Es handelt sich um eine Kunstinstallation – eine völlig missglückte. Was die Jury im Jahr 2000 veranlasst haben mag, aus 427 Einreichungen ausgerechnet diese Büromöbelkatalogszene des Kasseler Künstlers Ulrich Schröder auszuwählen, wird sich mir nie erschließen. Ziel des Wettbewerbs war es, „das Ereignis des 9. November 1989 zu würdigen und durch Kunst zu interpretieren“. Nichts gegen den Künstler, nichts gegen sein Werk. Aber alles gegen die verrückte Idee, hier Kunst zu installieren, wo Originalstücke hingehört hätten.

Warum nicht?

Die Installation wirkt hier so beliebig, überflüssig und unauffällig, dass sie allein dafür schon wieder sehenswert ist. Was für eine Fehlentscheidung: In all den Jahren habe ich keinen einzigen Menschen erwischt, der am Schaufenster angehalten hätte.

Warum hat man nicht exakt an dieser Stelle, die früher der Zugang ins IPZ war, die doppelte Pförtnerloge stehen lassen, in der die Stasi-Offiziere im besonderen Einsatz (OibE) das Kommen und Gehen im Blick hatten? Warum zeigt man an dieser Stelle nicht eines der berühmten Fotos aus dieser Pressekonferenz? Warum erinnert nicht ein kurzer Filmausschnitt an die historischen Minuten? Warum kann man an der Glaswand kein Tondokument mit Schabowskis Stimme hören, mit der er hilflos Antworten auf die Journalistenfragen sucht? Warum stellte man nicht ein paar der abgewetzten Originalstühle aus dem Presseraum und Günter Schabowskis Konferenzpult auf? Warum wurden die Originalobjekte damals so rasch ins Haus der Geschichte in Bonn, 600 Kilometer von hier entfernt, abtransportiert? Warum zeigt man nicht die Abhöranlagen im Keller, die verwanzten Kugellautsprecher im Journalistenrestaurant?

Schlimm genug, dass der ursprüngliche Saal im ersten Stock abgerissen werden musste, als das Gebäude entkernt und zum Justizministerium umgebaut wurde. Als Zeitzeuge, der die Schabowski-Pressekonferenz vor dreißig Jahren miterlebt hat, hätte ich sogar die typischen Desinfektionsgerüche erhaltenswert gefunden.

Mit der Entkernung des Gebäudes wurde ein Stück Geschichte gleich mitentkernt. Berlin geizt mit Erinnerungen, derentwegen Touristen aus aller Welt kommen, und hat die Spuren der Teilung so schnell wie möglich verschwinden lassen. Der Denkmalschutz, der so manche städtische Scheußlichkeit akribisch rettet, hat bei Schauplätzen wie dem IPZ und dem zum Rummelplatz verkommenen Checkpoint Charlie kläglich versagt.

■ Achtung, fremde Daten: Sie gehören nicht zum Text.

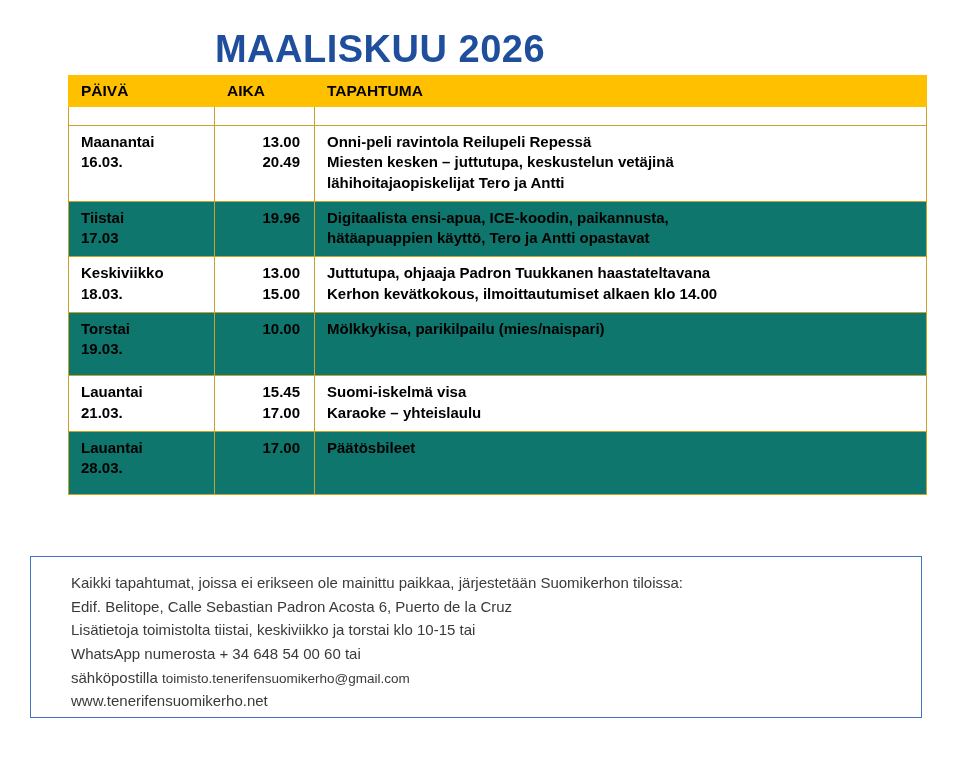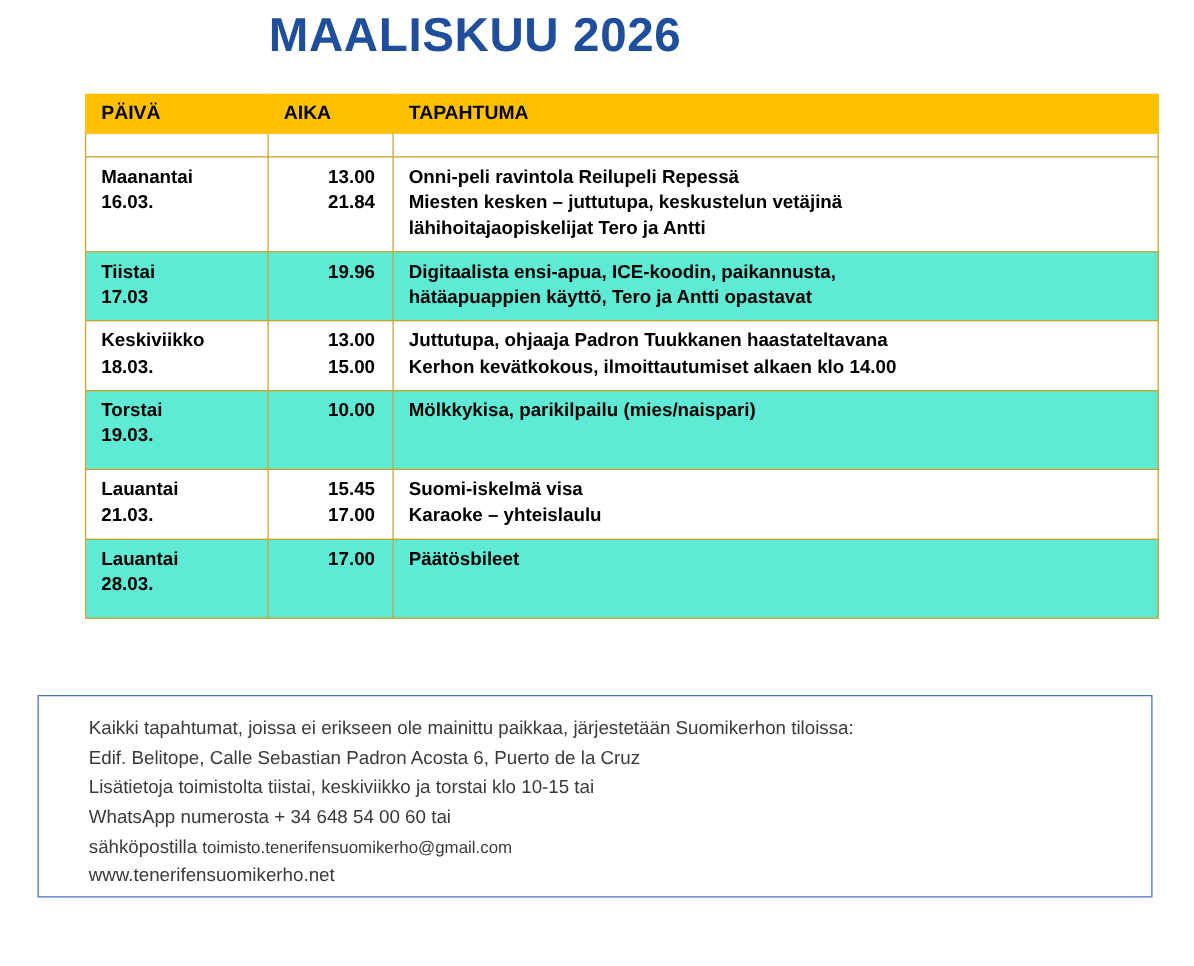"MAALISKUU 2026" .title { top: 8px -> 28px }
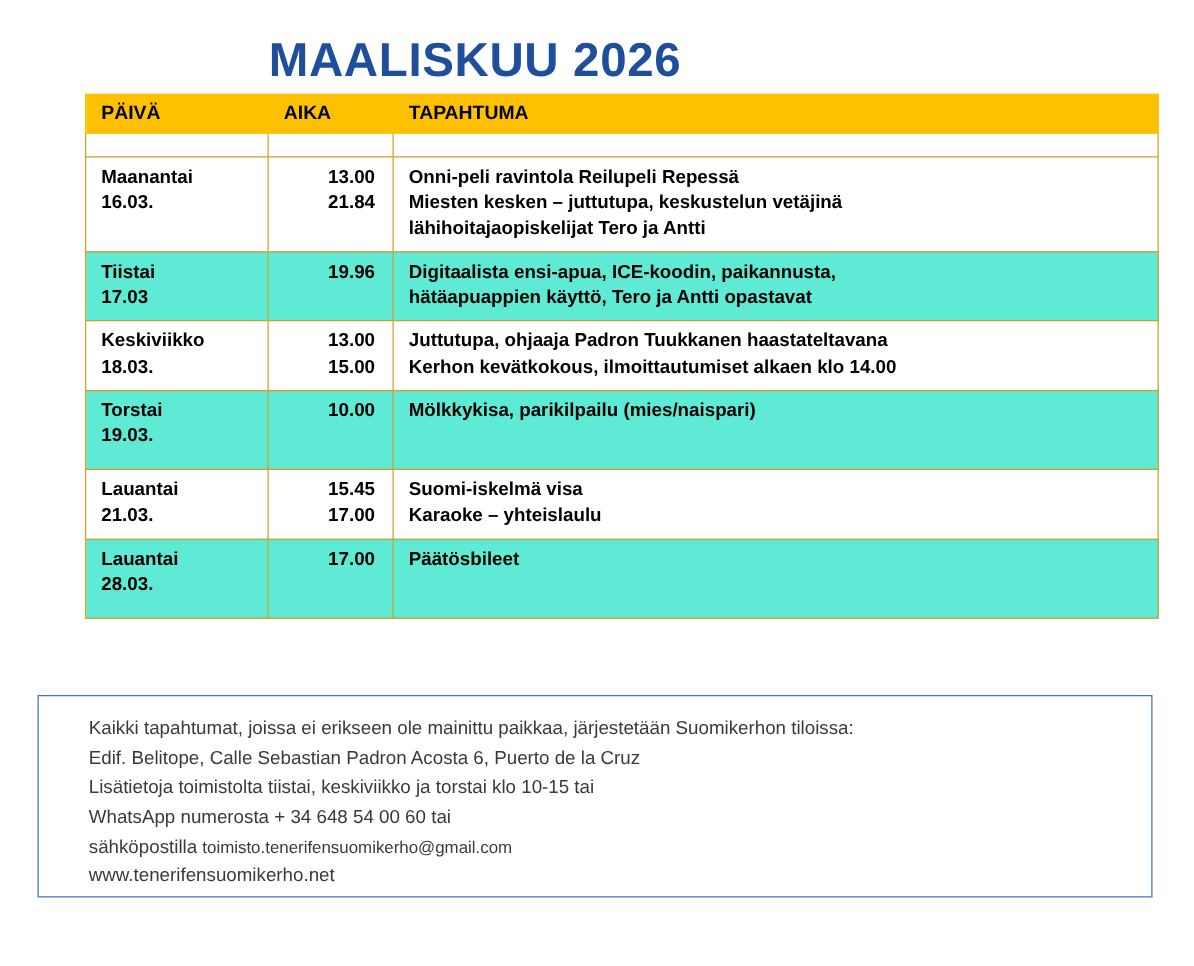"21.84" span.line { text: 21.84 -> 20.49 }
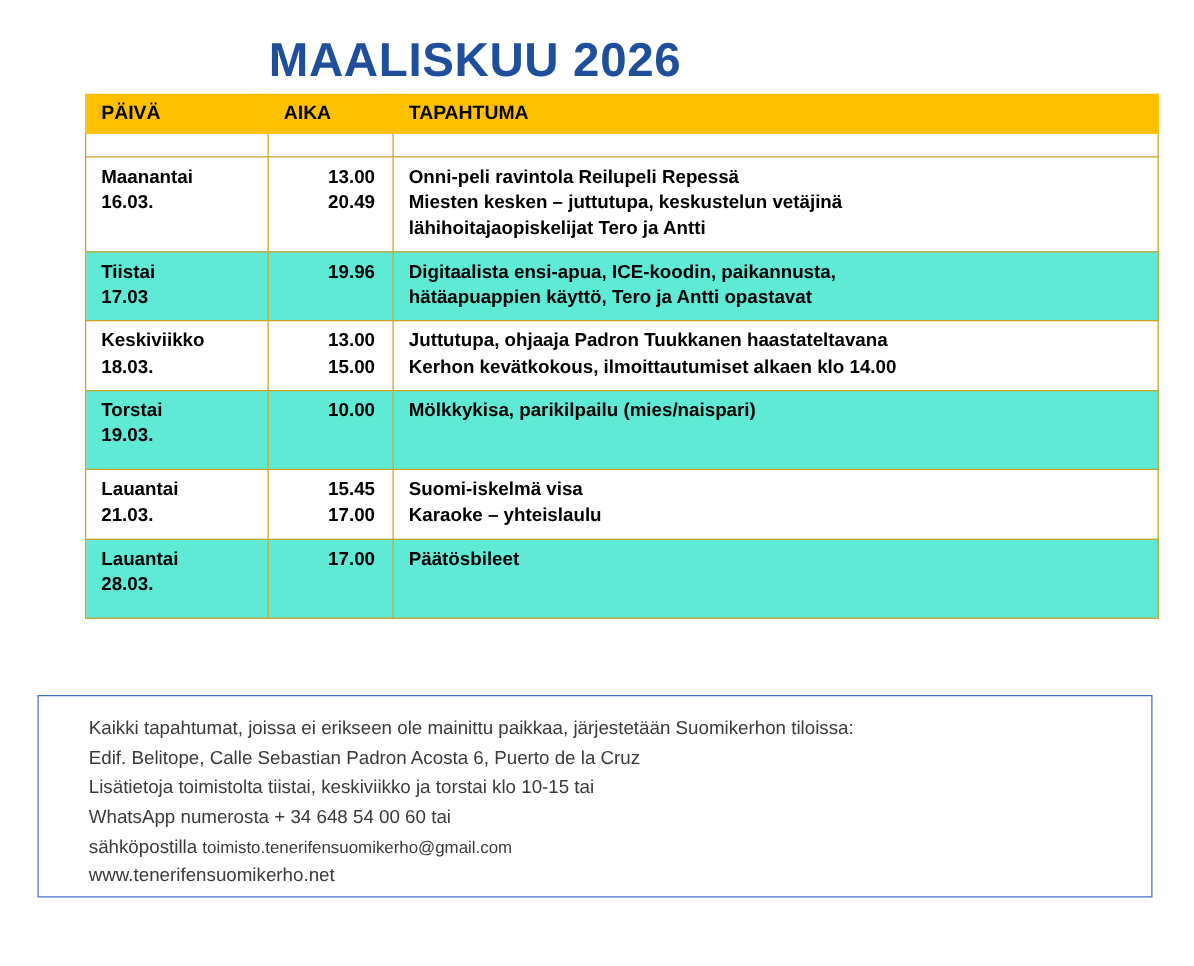"Tiistai" tr.shaded td { background: #5eead4 -> #0f766e }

Zeitdokumente und Originalobjekte sind gefragt. Die Kunstinstallation in der Mohrenstraße ist dafür kein Ersatz. Mein Appell zum dreißigsten Jahrestag des Mauerfalls: Bitte endlich weg damit!

Über den Autor:

Ewald König ist Chefredakteur bei korrespondenten.tv, einem Projekt des Berliner Korrespondentenbüros.